The data below is to be retyped exactly, line by line.

---- INPUT RECORDS

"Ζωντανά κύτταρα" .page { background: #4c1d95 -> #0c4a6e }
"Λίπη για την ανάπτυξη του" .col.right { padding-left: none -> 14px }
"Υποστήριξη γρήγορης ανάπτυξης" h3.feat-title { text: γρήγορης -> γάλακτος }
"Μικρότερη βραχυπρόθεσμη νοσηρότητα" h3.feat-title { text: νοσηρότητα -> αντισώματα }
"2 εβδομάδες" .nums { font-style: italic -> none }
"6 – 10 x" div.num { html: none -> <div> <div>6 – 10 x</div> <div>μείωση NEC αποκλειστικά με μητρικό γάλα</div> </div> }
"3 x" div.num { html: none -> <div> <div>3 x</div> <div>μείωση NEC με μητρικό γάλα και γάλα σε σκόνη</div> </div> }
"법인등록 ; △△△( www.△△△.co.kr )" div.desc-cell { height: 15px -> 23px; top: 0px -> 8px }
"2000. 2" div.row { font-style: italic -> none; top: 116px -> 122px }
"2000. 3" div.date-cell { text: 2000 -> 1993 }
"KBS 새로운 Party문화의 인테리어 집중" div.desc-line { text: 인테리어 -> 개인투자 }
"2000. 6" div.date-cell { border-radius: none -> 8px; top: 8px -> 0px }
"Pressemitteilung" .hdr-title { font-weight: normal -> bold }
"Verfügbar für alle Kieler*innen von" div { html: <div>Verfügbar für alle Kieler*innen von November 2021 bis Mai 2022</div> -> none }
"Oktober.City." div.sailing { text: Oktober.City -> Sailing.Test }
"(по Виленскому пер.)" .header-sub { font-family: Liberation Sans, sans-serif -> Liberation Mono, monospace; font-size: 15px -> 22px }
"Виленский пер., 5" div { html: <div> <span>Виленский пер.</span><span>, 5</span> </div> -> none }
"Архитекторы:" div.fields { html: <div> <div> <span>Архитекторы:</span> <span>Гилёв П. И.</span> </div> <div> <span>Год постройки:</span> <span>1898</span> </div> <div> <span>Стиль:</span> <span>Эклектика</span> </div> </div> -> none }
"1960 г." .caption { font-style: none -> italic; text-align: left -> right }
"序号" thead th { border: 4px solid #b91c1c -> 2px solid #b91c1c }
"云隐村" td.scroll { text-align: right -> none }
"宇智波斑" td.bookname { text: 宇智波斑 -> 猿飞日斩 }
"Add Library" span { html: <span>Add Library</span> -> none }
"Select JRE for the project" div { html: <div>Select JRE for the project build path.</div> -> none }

--------

(ANSWER BOX)
"Ζωντανά κύτταρα" .page { background: #4c1d95 -> #0c4a6e }
"Λίπη για την ανάπτυξη του" .col.right { padding-left: none -> 14px }
"Υποστήριξη γρήγορης ανάπτυξης" h3.feat-title { text: γρήγορης -> γάλακτος }
"Μικρότερη βραχυπρόθεσμη νοσηρότητα" h3.feat-title { text: νοσηρότητα -> αντισώματα }
"2 εβδομάδες" .nums { font-style: italic -> none }
"6 – 10 x" div.num { html: none -> <div> <div>6 – 10 x</div> <div>μείωση NEC αποκλειστικά με μητρικό γάλα</div> </div> }
"3 x" div.num { html: none -> <div> <div>3 x</div> <div>μείωση NEC με μητρικό γάλα και γάλα σε σκόνη</div> </div> }
"법인등록 ; △△△( www.△△△.co.kr )" div.desc-cell { height: 15px -> 23px; top: 0px -> 8px }
"2000. 2" div.row { font-style: italic -> none; top: 116px -> 122px }
"2000. 3" div.date-cell { text: 2000 -> 1993 }
"KBS 새로운 Party문화의 인테리어 집중" div.desc-line { text: 인테리어 -> 개인투자 }
"2000. 6" div.date-cell { border-radius: none -> 8px; top: 8px -> 0px }
"Pressemitteilung" .hdr-title { font-weight: normal -> bold }
"Verfügbar für alle Kieler*innen von" div { html: <div>Verfügbar für alle Kieler*innen von November 2021 bis Mai 2022</div> -> none }
"Oktober.City." div.sailing { text: Oktober.City -> Sailing.Test }
"(по Виленскому пер.)" .header-sub { font-family: Liberation Sans, sans-serif -> Liberation Mono, monospace; font-size: 15px -> 22px }
"Виленский пер., 5" div { html: <div> <span>Виленский пер.</span><span>, 5</span> </div> -> none }
"Архитекторы:" div.fields { html: <div> <div> <span>Архитекторы:</span> <span>Гилёв П. И.</span> </div> <div> <span>Год постройки:</span> <span>1898</span> </div> <div> <span>Стиль:</span> <span>Эклектика</span> </div> </div> -> none }
"1960 г." .caption { font-style: none -> italic; text-align: left -> right }
"序号" thead th { border: 4px solid #b91c1c -> 2px solid #b91c1c }
"云隐村" td.scroll { text-align: right -> none }
"宇智波斑" td.bookname { text: 宇智波斑 -> 猿飞日斩 }
"Add Library" span { html: <span>Add Library</span> -> none }
"Select JRE for the project" div { html: <div>Select JRE for the project build path.</div> -> none }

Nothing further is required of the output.